Il est attribué aux musées dont les collections présentent un intérêt public et qui s'engagent à respecter des obligations en matière de conservation, de restauration, d'inventaire et d'accessibilité. musée national de l'histoire et des cultures de l'immigration répond à ces exigences et garantit ainsi la préservation de ses collections pour les générations futures.
Sources des données
Les informations présentées sur cette page sont issues de la base Muséofile du ministère de la Culture, diffusée sur data.culture.gouv.fr sous Licence Ouverte v2.0 (Etalab). Les œuvres associées à ce musée proviennent de la base Joconde. Ces données sont mises à jour régulièrement.
Voir aussi
tpl.voir_aussi_artists_exposed
tpl.voir_aussi_techniques
tpl.voir_aussi_related
Questions fréquentes
Tout ce que vous devez savoir
musée national de l'histoire et des cultures de l'immigration se situe à Paris, dans le département Paris. Consultez la fiche du musée pour obtenir l'adresse complète et les coordonnées.

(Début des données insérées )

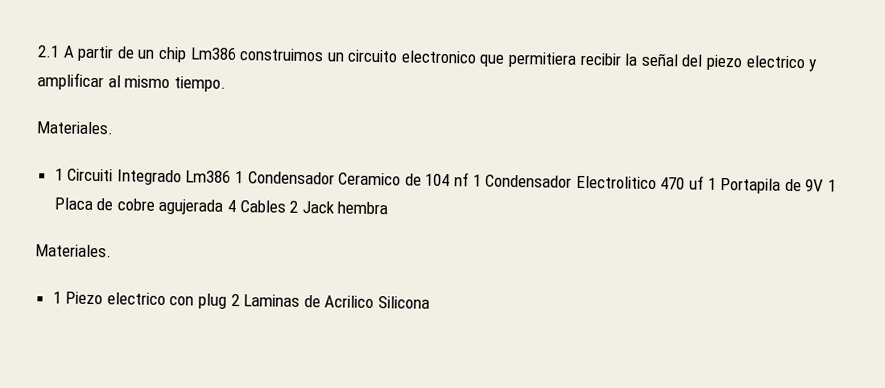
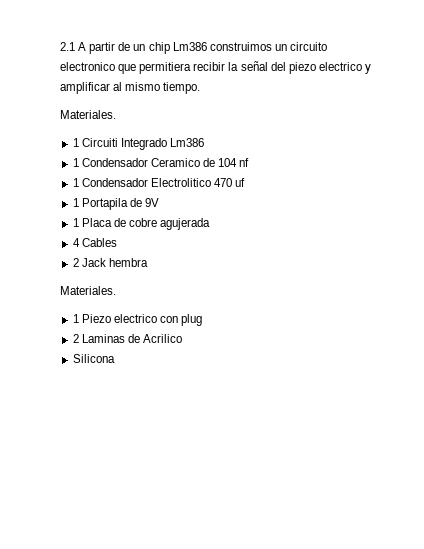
- 1 Circuiti Integrado Lm386 1 Condensador Ceramico de 104 nf 1 Condensador Electrolitico 470 uf 1 Portapila de 9V 1 Placa de cobre agujerada 4 Cables 2 Jack hembra
+ 1 Circuiti Integrado Lm386
+ 1 Condensador Ceramico de 104 nf
+ 1 Condensador Electrolitico 470 uf
+ 1 Portapila de 9V
+ 1 Placa de cobre agujerada
+ 4 Cables
+ 2 Jack hembra
- 1 Piezo electrico con plug 2 Laminas de Acrilico Silicona
+ 1 Piezo electrico con plug
+ 2 Laminas de Acrilico
+ Silicona

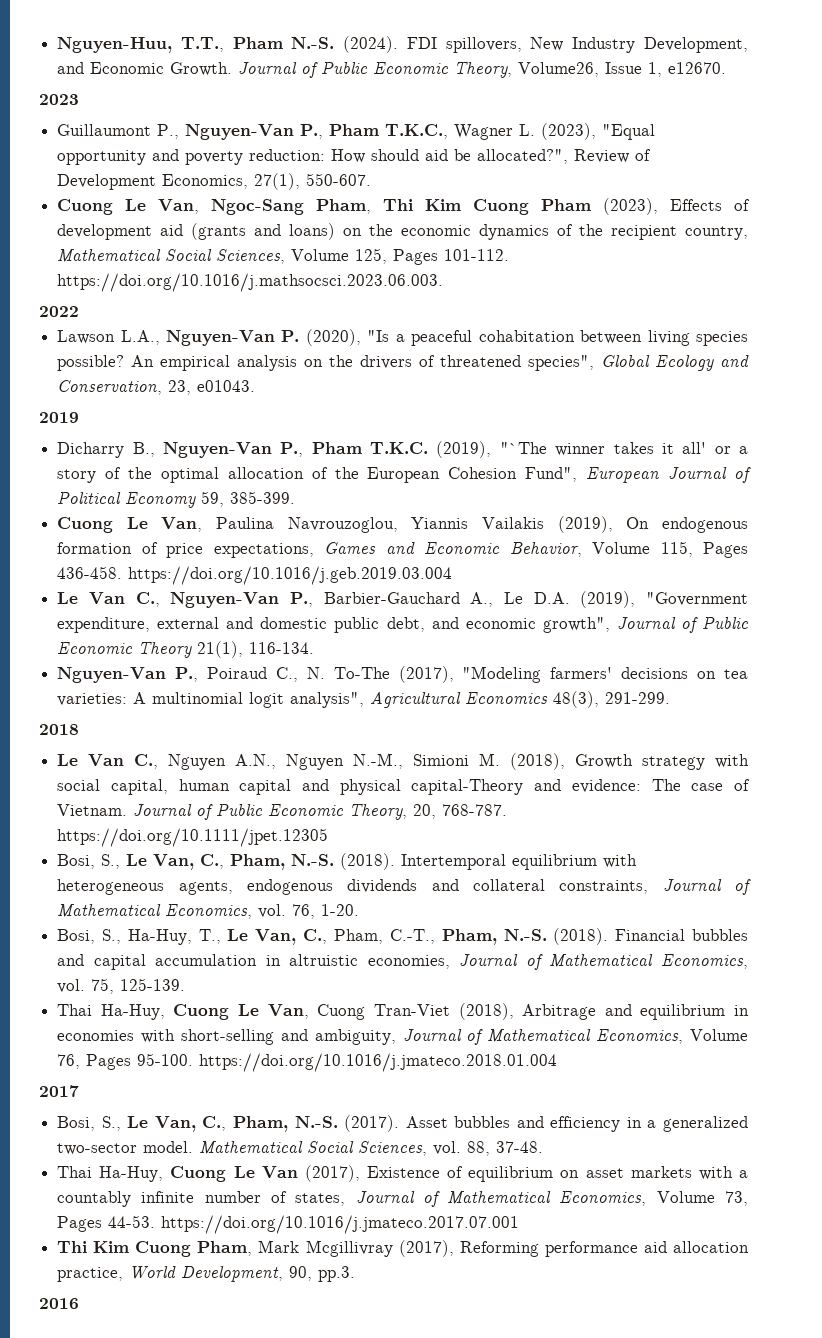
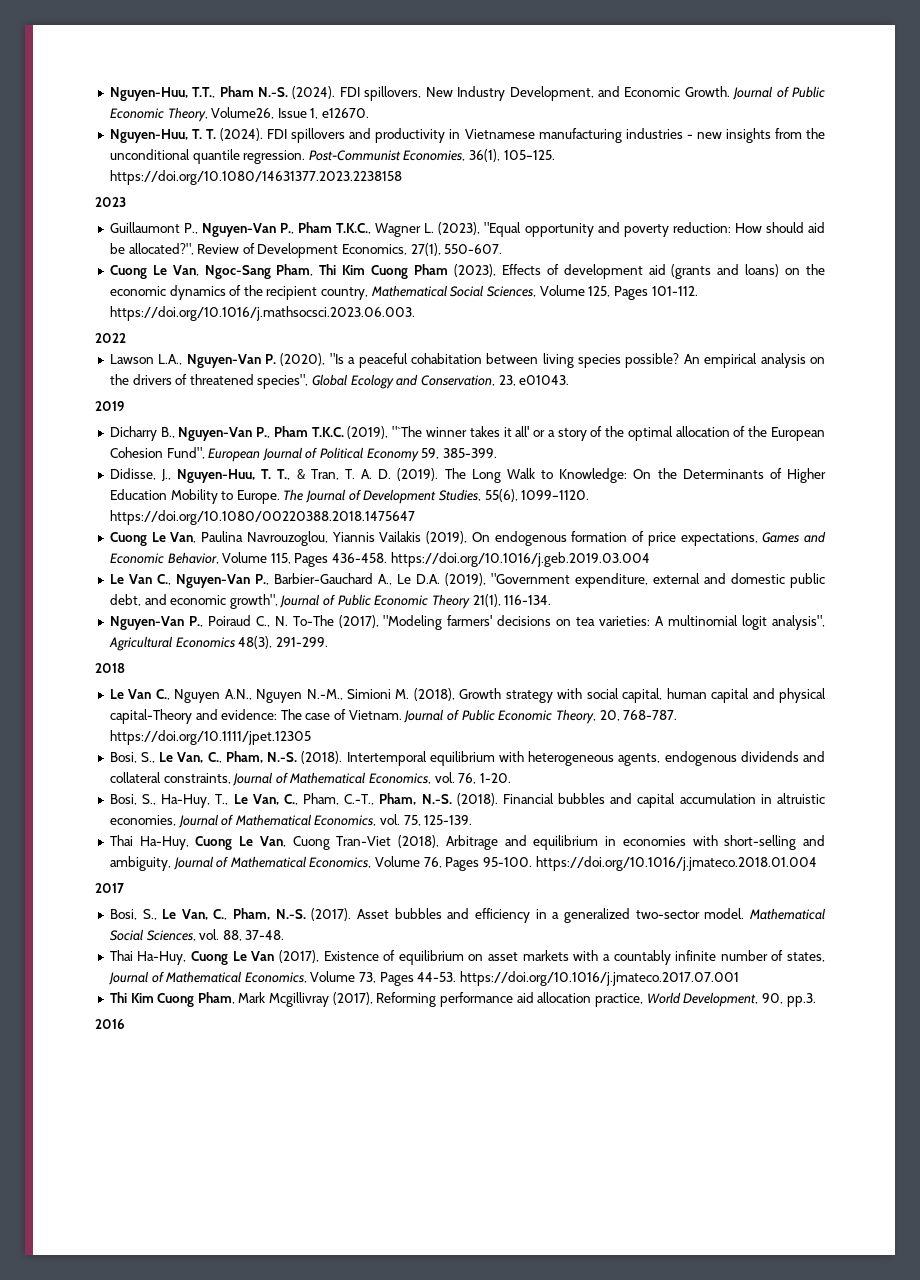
+ Nguyen-Huu, T. T. (2024). FDI spillovers and productivity in Vietnamese manufacturing industries - new insights from the unconditional quantile regression. Post-Communist Economies, 36(1), 105–125. https://doi.org/10.1080/14631377.2023.2238158
+ Didisse, J., Nguyen-Huu, T. T., & Tran, T. A. D. (2019). The Long Walk to Knowledge: On the Determinants of Higher Education Mobility to Europe. The Journal of Development Studies, 55(6), 1099–1120. https://doi.org/10.1080/00220388.2018.1475647

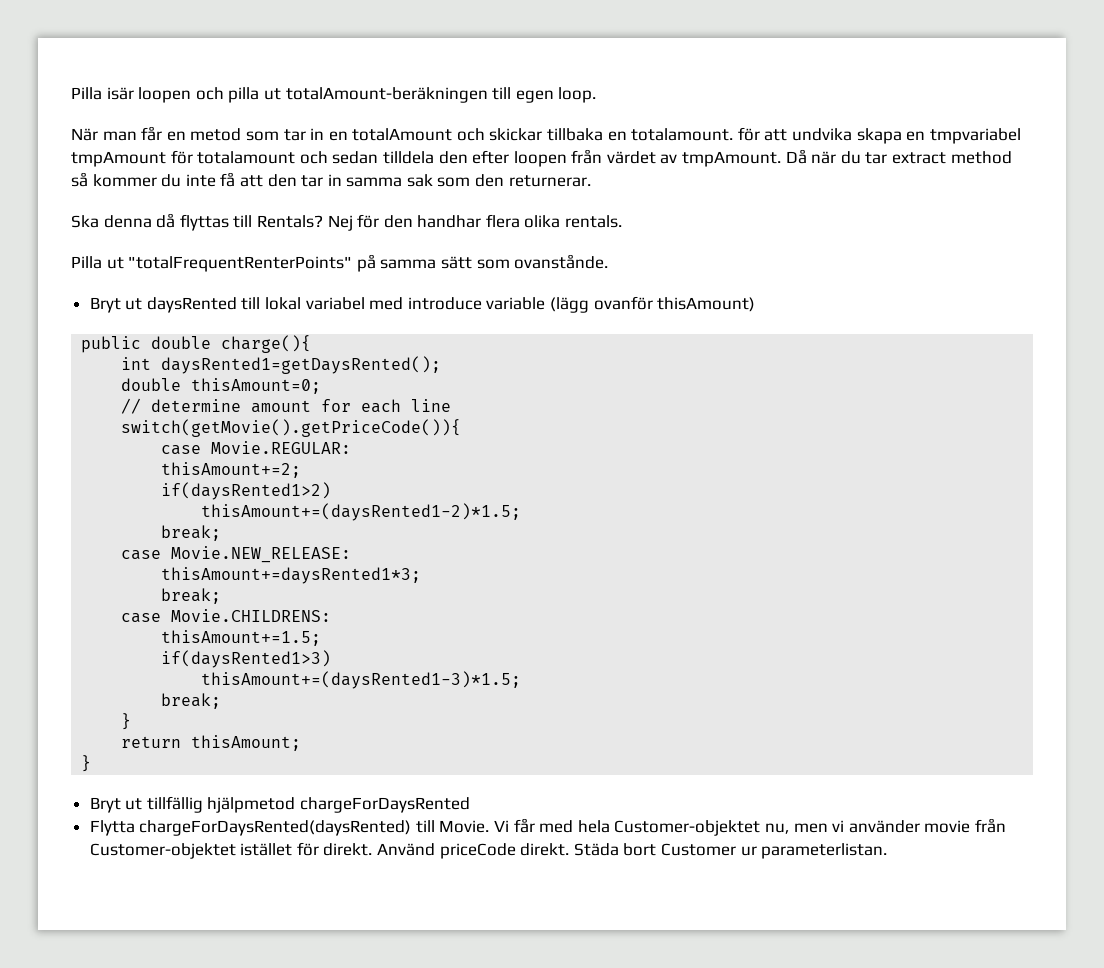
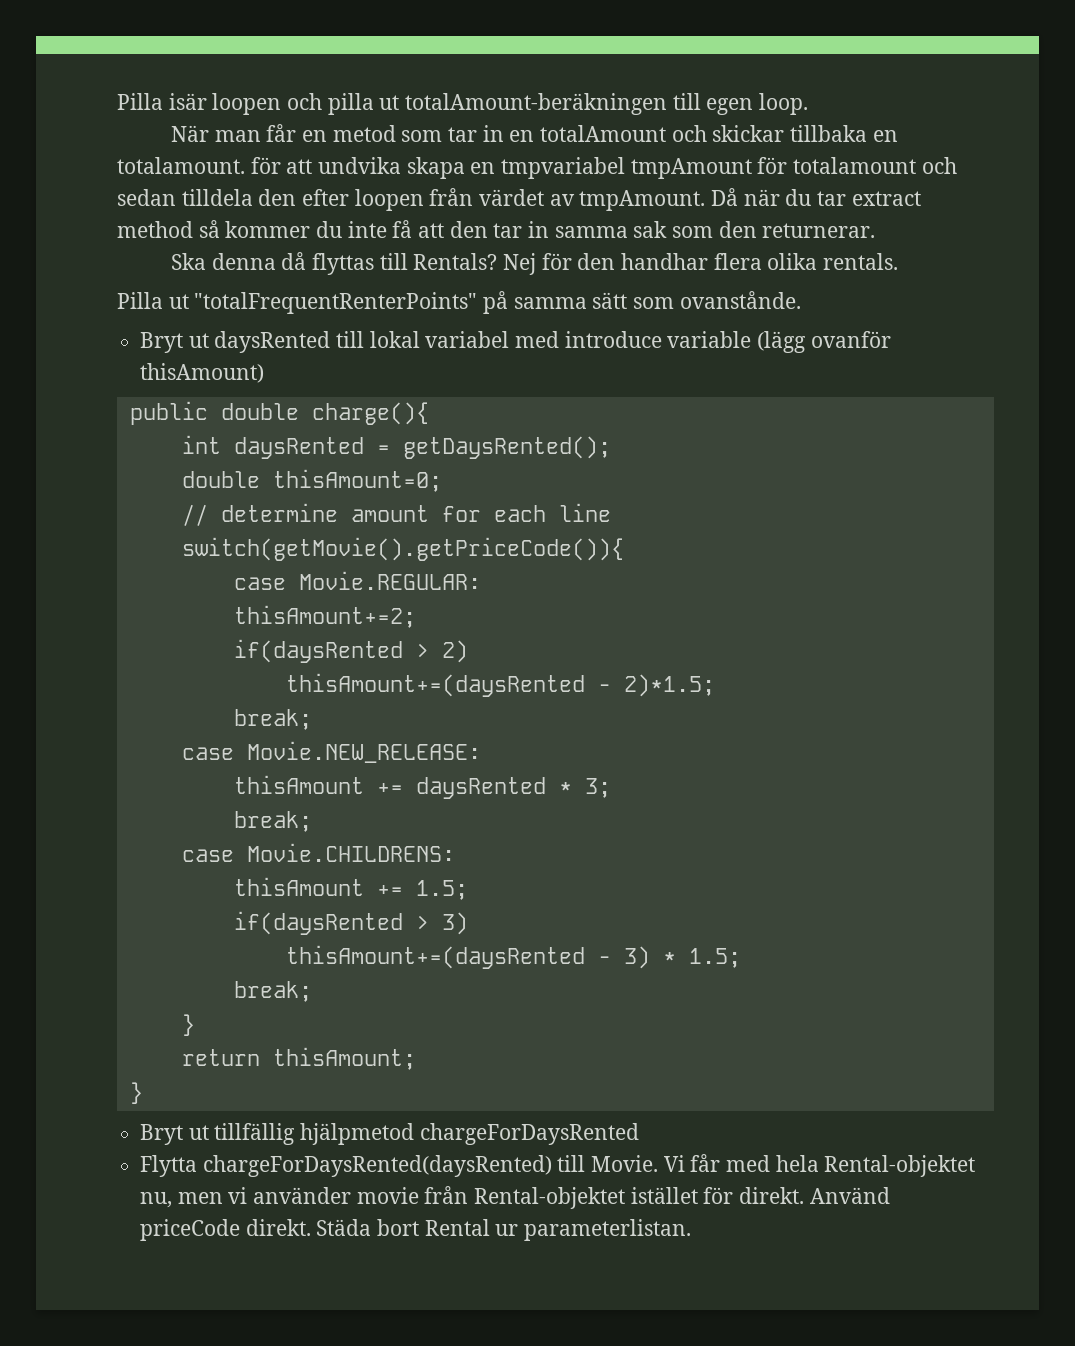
- int daysRented1=getDaysRented();
+ int daysRented = getDaysRented();
- if(daysRented1>2)
- thisAmount+=(daysRented1-2)*1.5;
+ if(daysRented > 2)
+ thisAmount+=(daysRented - 2)*1.5;
  break;
  case Movie.NEW_RELEASE:
- thisAmount+=daysRented1*3;
+ thisAmount += daysRented * 3;
  break;
  case Movie.CHILDRENS:
- thisAmount+=1.5;
- if(daysRented1>3)
- thisAmount+=(daysRented1-3)*1.5;
+ thisAmount += 1.5;
+ if(daysRented > 3)
+ thisAmount+=(daysRented - 3) * 1.5;
- Vi får med hela Customer-objektet nu, men vi använder movie från Customer-objektet istället för direkt.
+ Vi får med hela Rental-objektet nu, men vi använder movie från Rental-objektet istället för direkt.
- Städa bort Customer ur parameterlistan.
+ Städa bort Rental ur parameterlistan.

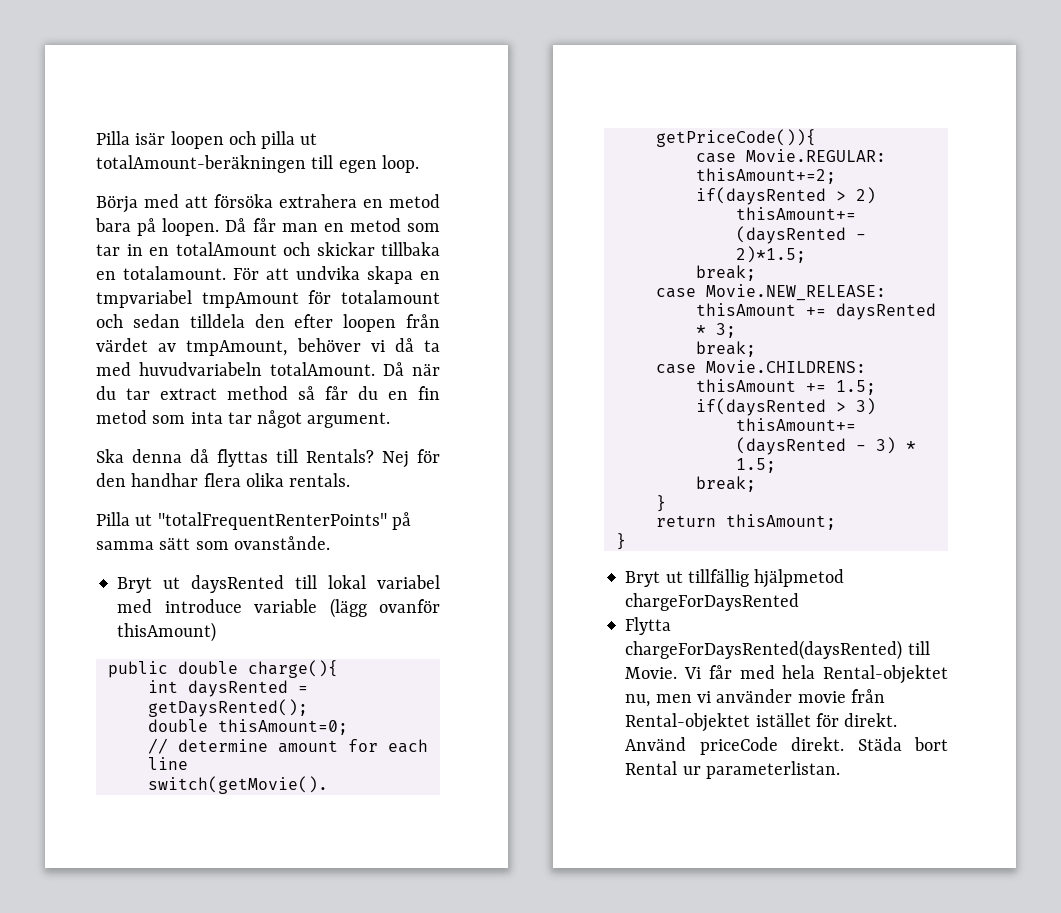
- När man får en metod som tar in en totalAmount och skickar tillbaka en totalamount. för att undvika skapa en tmpvariabel tmpAmount för totalamount och sedan tilldela den efter loopen från värdet av tmpAmount.
+ Börja med att försöka extrahera en metod bara på loopen. Då får man en metod som tar in en totalAmount och skickar tillbaka en totalamount. För att undvika skapa en tmpvariabel tmpAmount för totalamount och sedan tilldela den efter loopen från värdet av tmpAmount, behöver vi då ta med huvudvariabeln totalAmount.
- Då när du tar extract method så kommer du inte få att den tar in samma sak som den returnerar.
+ Då när du tar extract method så får du en fin metod som inta tar något argument.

Les collections de musée national de l'histoire et des cultures de l'immigration sont répertoriées dans la base Muséofile du ministère de la Culture. Consultez la page du musée pour voir les domaines thématiques couverts par ses fonds.
Oui, musée national de l'histoire et des cultures de l'immigration porte le label « Musée de France » attribué par le ministère de la Culture, qui garantit la qualité et l'accessibilité de ses collections.
Une partie des œuvres de musée national de l'histoire et des cultures de l'immigration est numérisée et consultable sur notre site via la base Joconde. Le nombre d'œuvres disponibles en ligne peut varier.
Les horaires d'ouverture varient selon la saison et les jours de la semaine. Contactez directement le musée ou consultez son site officiel pour obtenir les horaires actuels.
Les tarifs dépendent de l'établissement. Beaucoup de musées proposent des tarifs réduits et des conditions de gratuité pour certaines catégories de visiteurs.
L'accessibilité varie selon l'établissement et la configuration des locaux. Renseignez-vous auprès du musée avant votre visite pour connaître les aménagements disponibles.
D'autres musées labellisés sont situés à Paris ou dans les communes voisines. Consultez la page de la ville ou du département pour voir l'ensemble de l'offre muséale.
De nombreux musées labellisés proposent des visites guidées, des ateliers et des animations. Contactez directement l'établissement pour connaître le programme en cours.
Les données sont issues de la base Muséofile du ministère de la Culture (data.culture.gouv.fr), diffusées sous Licence Ouverte v2.0.